[INSTRUCTIONS TO FOLLOW]
Leave out any pictures and transcribe all other data below exactly.
--------------------------------
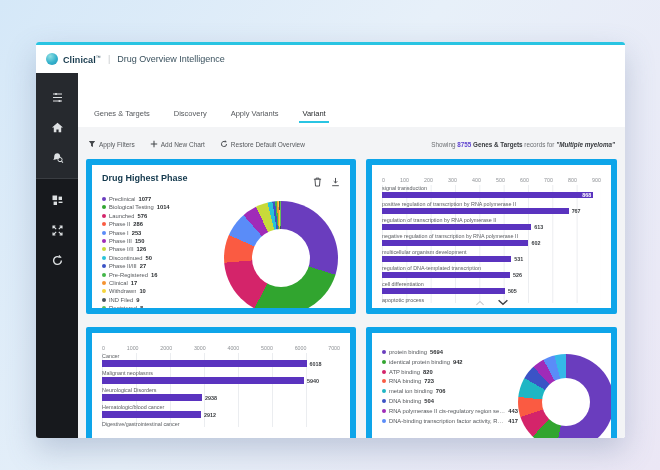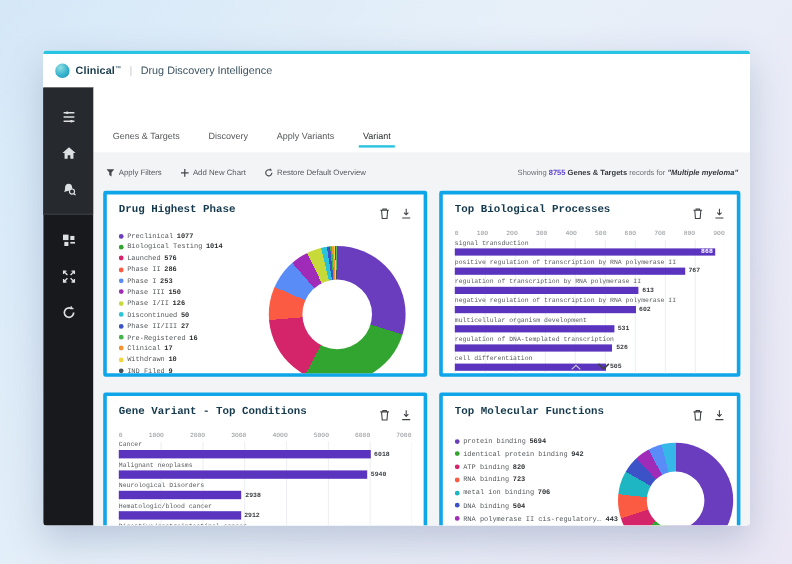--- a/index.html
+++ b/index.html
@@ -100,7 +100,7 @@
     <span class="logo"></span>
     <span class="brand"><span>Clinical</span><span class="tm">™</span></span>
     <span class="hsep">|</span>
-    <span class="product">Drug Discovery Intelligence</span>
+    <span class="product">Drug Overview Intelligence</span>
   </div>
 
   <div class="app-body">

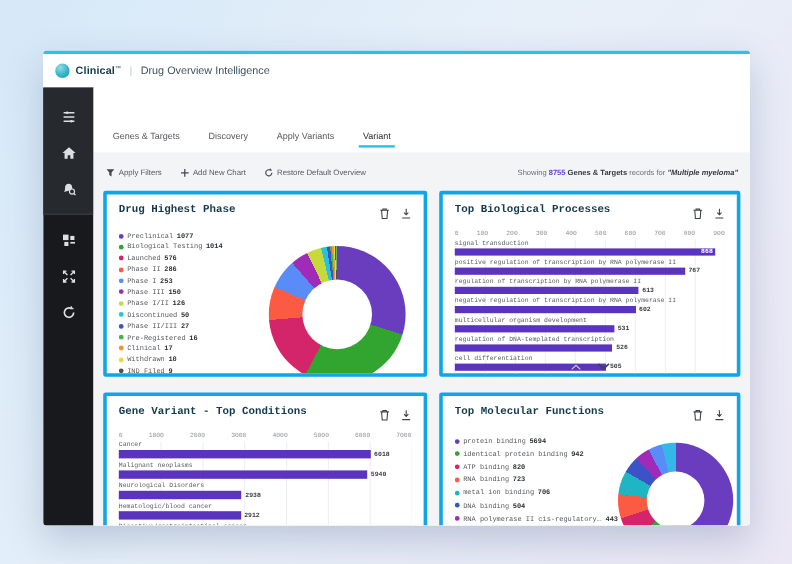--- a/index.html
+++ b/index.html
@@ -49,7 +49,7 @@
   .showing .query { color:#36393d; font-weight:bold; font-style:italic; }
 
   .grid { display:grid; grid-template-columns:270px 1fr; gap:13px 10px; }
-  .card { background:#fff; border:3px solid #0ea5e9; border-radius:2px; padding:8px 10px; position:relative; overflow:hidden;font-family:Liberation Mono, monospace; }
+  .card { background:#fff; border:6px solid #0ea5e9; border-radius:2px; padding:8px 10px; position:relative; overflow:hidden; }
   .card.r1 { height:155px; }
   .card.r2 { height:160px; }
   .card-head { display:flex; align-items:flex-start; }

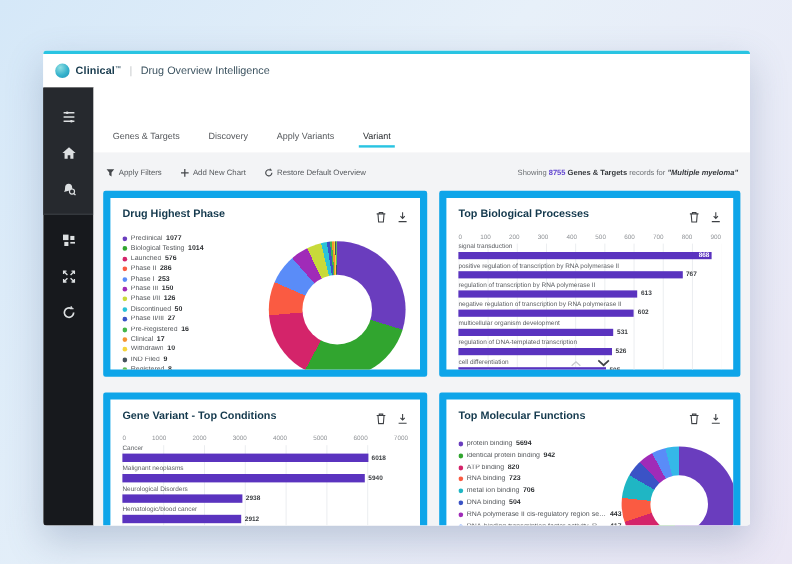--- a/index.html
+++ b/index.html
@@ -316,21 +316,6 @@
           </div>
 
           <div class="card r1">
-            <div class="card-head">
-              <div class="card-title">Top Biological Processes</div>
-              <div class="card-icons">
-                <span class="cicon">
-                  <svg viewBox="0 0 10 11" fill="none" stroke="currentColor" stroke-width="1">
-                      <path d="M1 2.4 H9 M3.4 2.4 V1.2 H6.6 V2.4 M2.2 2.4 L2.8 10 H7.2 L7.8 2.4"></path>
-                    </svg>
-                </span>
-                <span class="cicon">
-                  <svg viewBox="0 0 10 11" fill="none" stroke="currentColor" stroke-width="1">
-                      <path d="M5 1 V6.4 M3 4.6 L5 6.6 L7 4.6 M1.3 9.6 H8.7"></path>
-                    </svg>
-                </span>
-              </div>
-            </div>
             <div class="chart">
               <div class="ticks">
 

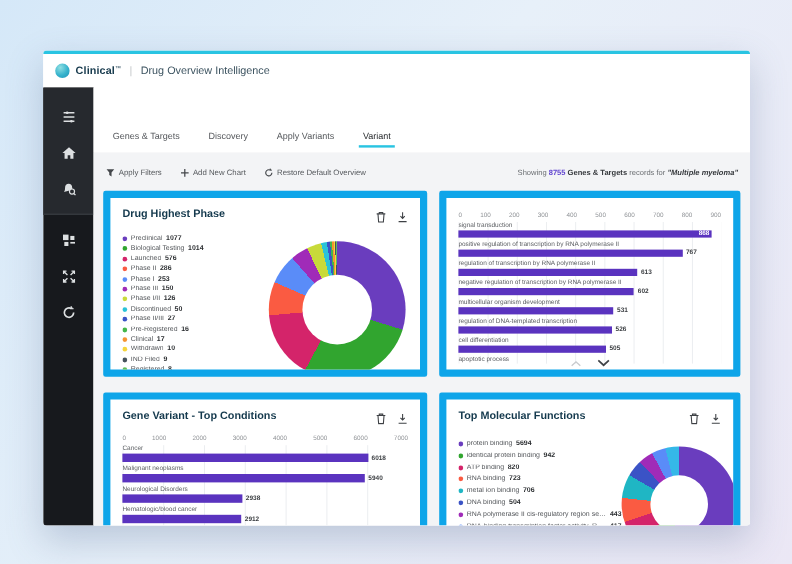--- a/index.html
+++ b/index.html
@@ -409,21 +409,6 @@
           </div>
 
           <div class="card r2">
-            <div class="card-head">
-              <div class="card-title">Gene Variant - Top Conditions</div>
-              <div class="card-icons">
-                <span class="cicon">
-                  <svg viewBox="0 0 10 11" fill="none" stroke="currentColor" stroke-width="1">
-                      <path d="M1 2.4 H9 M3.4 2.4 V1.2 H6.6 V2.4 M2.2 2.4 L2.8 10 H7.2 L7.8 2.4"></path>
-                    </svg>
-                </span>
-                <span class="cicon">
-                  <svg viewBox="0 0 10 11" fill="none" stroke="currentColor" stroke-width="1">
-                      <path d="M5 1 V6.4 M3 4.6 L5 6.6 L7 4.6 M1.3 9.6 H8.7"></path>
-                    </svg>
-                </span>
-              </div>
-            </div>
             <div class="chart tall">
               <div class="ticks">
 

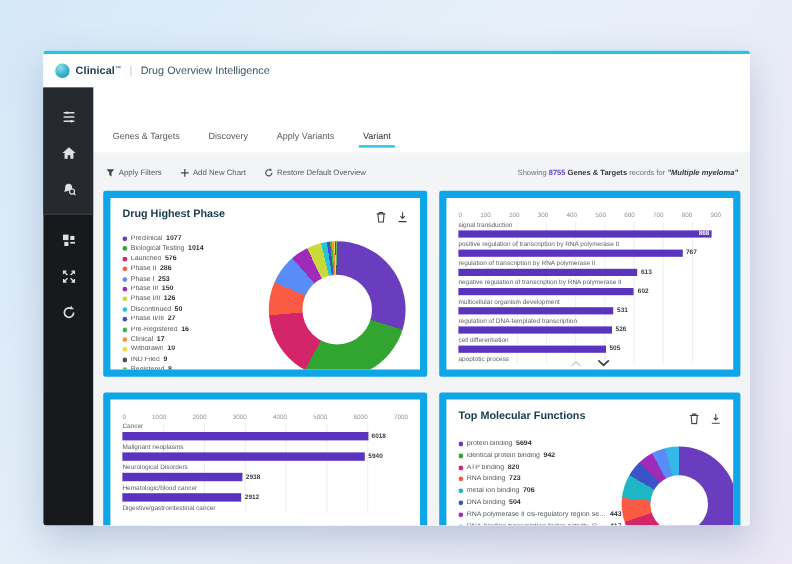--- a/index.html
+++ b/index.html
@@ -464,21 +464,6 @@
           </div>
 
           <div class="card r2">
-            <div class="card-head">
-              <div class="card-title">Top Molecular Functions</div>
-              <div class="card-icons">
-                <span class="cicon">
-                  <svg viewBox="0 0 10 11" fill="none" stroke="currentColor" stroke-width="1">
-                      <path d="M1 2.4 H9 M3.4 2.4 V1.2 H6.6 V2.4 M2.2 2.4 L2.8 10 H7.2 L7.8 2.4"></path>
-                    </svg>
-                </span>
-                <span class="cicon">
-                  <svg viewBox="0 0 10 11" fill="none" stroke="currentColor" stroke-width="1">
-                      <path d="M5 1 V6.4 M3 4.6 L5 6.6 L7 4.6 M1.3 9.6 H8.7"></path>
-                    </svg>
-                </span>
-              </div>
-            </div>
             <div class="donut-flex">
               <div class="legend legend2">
--------------------------------
[COMPLETED EXERCISE]
--- a/index.html
+++ b/index.html
@@ -100,7 +100,7 @@
     <span class="logo"></span>
     <span class="brand"><span>Clinical</span><span class="tm">™</span></span>
     <span class="hsep">|</span>
-    <span class="product">Drug Discovery Intelligence</span>
+    <span class="product">Drug Overview Intelligence</span>
   </div>
 
   <div class="app-body">

--- a/index.html
+++ b/index.html
@@ -49,7 +49,7 @@
   .showing .query { color:#36393d; font-weight:bold; font-style:italic; }
 
   .grid { display:grid; grid-template-columns:270px 1fr; gap:13px 10px; }
-  .card { background:#fff; border:3px solid #0ea5e9; border-radius:2px; padding:8px 10px; position:relative; overflow:hidden;font-family:Liberation Mono, monospace; }
+  .card { background:#fff; border:6px solid #0ea5e9; border-radius:2px; padding:8px 10px; position:relative; overflow:hidden; }
   .card.r1 { height:155px; }
   .card.r2 { height:160px; }
   .card-head { display:flex; align-items:flex-start; }

--- a/index.html
+++ b/index.html
@@ -316,21 +316,6 @@
           </div>
 
           <div class="card r1">
-            <div class="card-head">
-              <div class="card-title">Top Biological Processes</div>
-              <div class="card-icons">
-                <span class="cicon">
-                  <svg viewBox="0 0 10 11" fill="none" stroke="currentColor" stroke-width="1">
-                      <path d="M1 2.4 H9 M3.4 2.4 V1.2 H6.6 V2.4 M2.2 2.4 L2.8 10 H7.2 L7.8 2.4"></path>
-                    </svg>
-                </span>
-                <span class="cicon">
-                  <svg viewBox="0 0 10 11" fill="none" stroke="currentColor" stroke-width="1">
-                      <path d="M5 1 V6.4 M3 4.6 L5 6.6 L7 4.6 M1.3 9.6 H8.7"></path>
-                    </svg>
-                </span>
-              </div>
-            </div>
             <div class="chart">
               <div class="ticks">
 

--- a/index.html
+++ b/index.html
@@ -409,21 +409,6 @@
           </div>
 
           <div class="card r2">
-            <div class="card-head">
-              <div class="card-title">Gene Variant - Top Conditions</div>
-              <div class="card-icons">
-                <span class="cicon">
-                  <svg viewBox="0 0 10 11" fill="none" stroke="currentColor" stroke-width="1">
-                      <path d="M1 2.4 H9 M3.4 2.4 V1.2 H6.6 V2.4 M2.2 2.4 L2.8 10 H7.2 L7.8 2.4"></path>
-                    </svg>
-                </span>
-                <span class="cicon">
-                  <svg viewBox="0 0 10 11" fill="none" stroke="currentColor" stroke-width="1">
-                      <path d="M5 1 V6.4 M3 4.6 L5 6.6 L7 4.6 M1.3 9.6 H8.7"></path>
-                    </svg>
-                </span>
-              </div>
-            </div>
             <div class="chart tall">
               <div class="ticks">
 

--- a/index.html
+++ b/index.html
@@ -464,21 +464,6 @@
           </div>
 
           <div class="card r2">
-            <div class="card-head">
-              <div class="card-title">Top Molecular Functions</div>
-              <div class="card-icons">
-                <span class="cicon">
-                  <svg viewBox="0 0 10 11" fill="none" stroke="currentColor" stroke-width="1">
-                      <path d="M1 2.4 H9 M3.4 2.4 V1.2 H6.6 V2.4 M2.2 2.4 L2.8 10 H7.2 L7.8 2.4"></path>
-                    </svg>
-                </span>
-                <span class="cicon">
-                  <svg viewBox="0 0 10 11" fill="none" stroke="currentColor" stroke-width="1">
-                      <path d="M5 1 V6.4 M3 4.6 L5 6.6 L7 4.6 M1.3 9.6 H8.7"></path>
-                    </svg>
-                </span>
-              </div>
-            </div>
             <div class="donut-flex">
               <div class="legend legend2">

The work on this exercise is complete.